Bill Peace Has Died

Bill Peace, wearing orange shirt
By Margaret Dore, Eulogy by Diane Coleman

A few years ago, I had the pleasure of sharing dinner with Bill Peace in Seattle. Below please find a eulogy by our mutual friend, Diane Coleman, of Not Dead Yet:

By now, many who read this message will know that Bill Peace died not long after midnight this morning. In the hours since, the outpouring of both grief over our loss and celebration of his life is nothing short of incredible. He has been one of an increasingly rare breed of academics who embrace disability activism. The countless lives he touched – his students, his colleagues, his friends, his family (his personal family and very extended disability family) – are a testament to his amazing ability to communicate and advocate for our fundamental civil rights.

Bill’s Facebook page is full of memories and tributes today, including stories and articles, like this wonderful profile in New Mobility Magazine.
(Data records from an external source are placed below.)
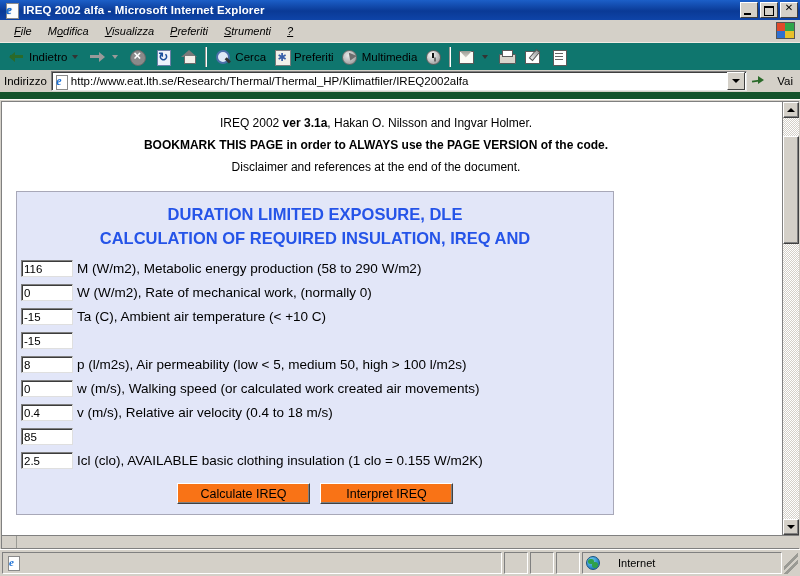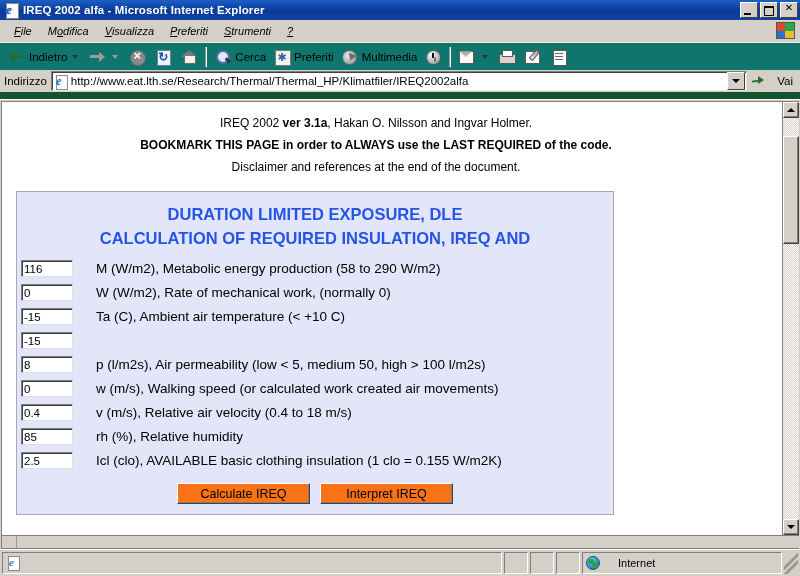"LAST REQUIRED" b { text: LAST REQUIRED -> PAGE VERSION }
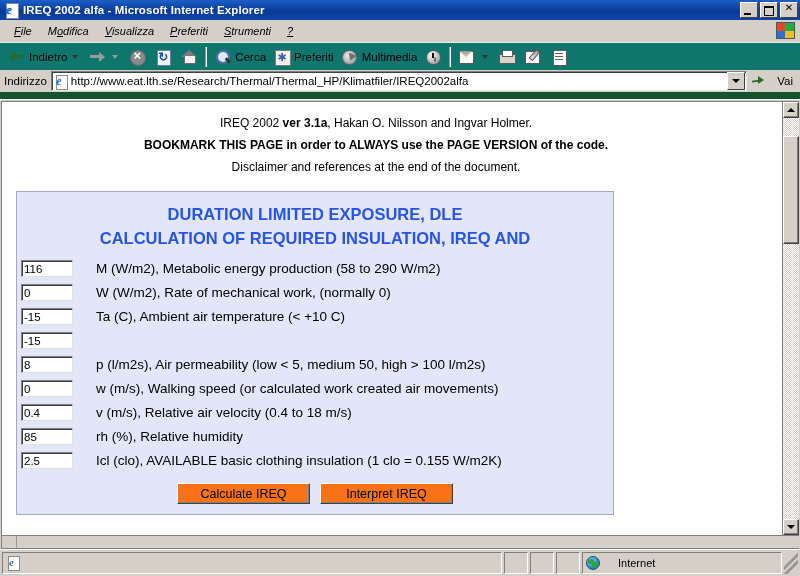"M (W/m2), Metabolic energy production" .field-label { margin-left: 23px -> 4px }
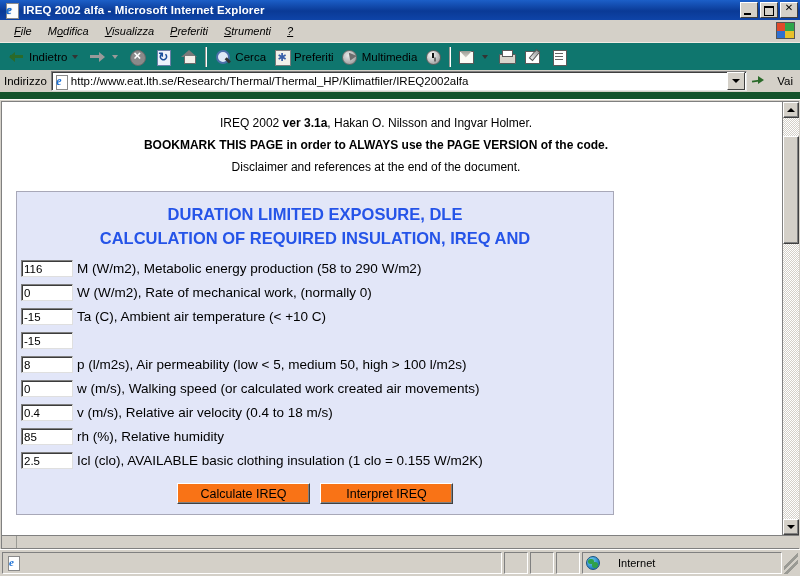"rh (%), Relative humidity" div.field-label { html: <div>rh (%), Relative humidity</div> -> none }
Here’s an excerpt concerning his work on bioethics issues:

The Underlying Problem: Devalued Lives

In 2006, Peace’s career took a sharp turn after he read about the Ashley treatment. The treatment was a series of procedures performed, at the request of her parents, on a Seattle child with developmental disabilities named “Ashley X.” The surgeries were intended to stunt her growth, eliminate menstruation and prevent her from developing large breasts.

It was a wake up call for Peace. “It wasn’t what they did that was horrible, it was that there was a 38-person bioethics meeting at one of the leading children’s hospitals in the nation, and they gave it the go-ahead,” he says. “They illegally sterilized a profoundly disabled child.” Soon after, he began work in bioethics and disability studies, while becoming a harsh critic of the cure industry.

Little did Peace know, but his work in bioethics would hit very close to home. In 2010, he was hospitalized with a stage IV pressure sore. After an especially difficult debridement, a hospitalist encouraged him to discontinue the aggressive treatment and pursue end-of-life care. Peace refused the offer but the experience shattered him. “Somebody I had never met determined my life wasn’t worth living,” he says.

It took almost two years to heal the wound, but Peace vowed to advocate against assisted suicide. The reason for doing so was simple. “People are needlessly dying, and there’s no nuanced view of disability within the medical community,” he says. He joined the board of directors of the advocacy group Not Dead Yet, and since then has become a leading national critic of the practice of assisted suicide.

Bill joined the NDY board in 2013. The year before, NDY reported on his groundbreaking article in a leading bioethics journal about that middle-of-the-night visit from a hospital physician recommending that he consider dying rather than receiving antibiotics for his pressure wound. The journal article is now behind a pay wall, but excerpts remain available in the NDY blogs and Bill told the story in his Bad Cripple Blog....

Recently, complications developed from new pressure wounds, but the hospital that cared for him in these last several days was described by his family as respectful, showing the utmost kindness and trying very hard to save him from the infection that has taken him from us.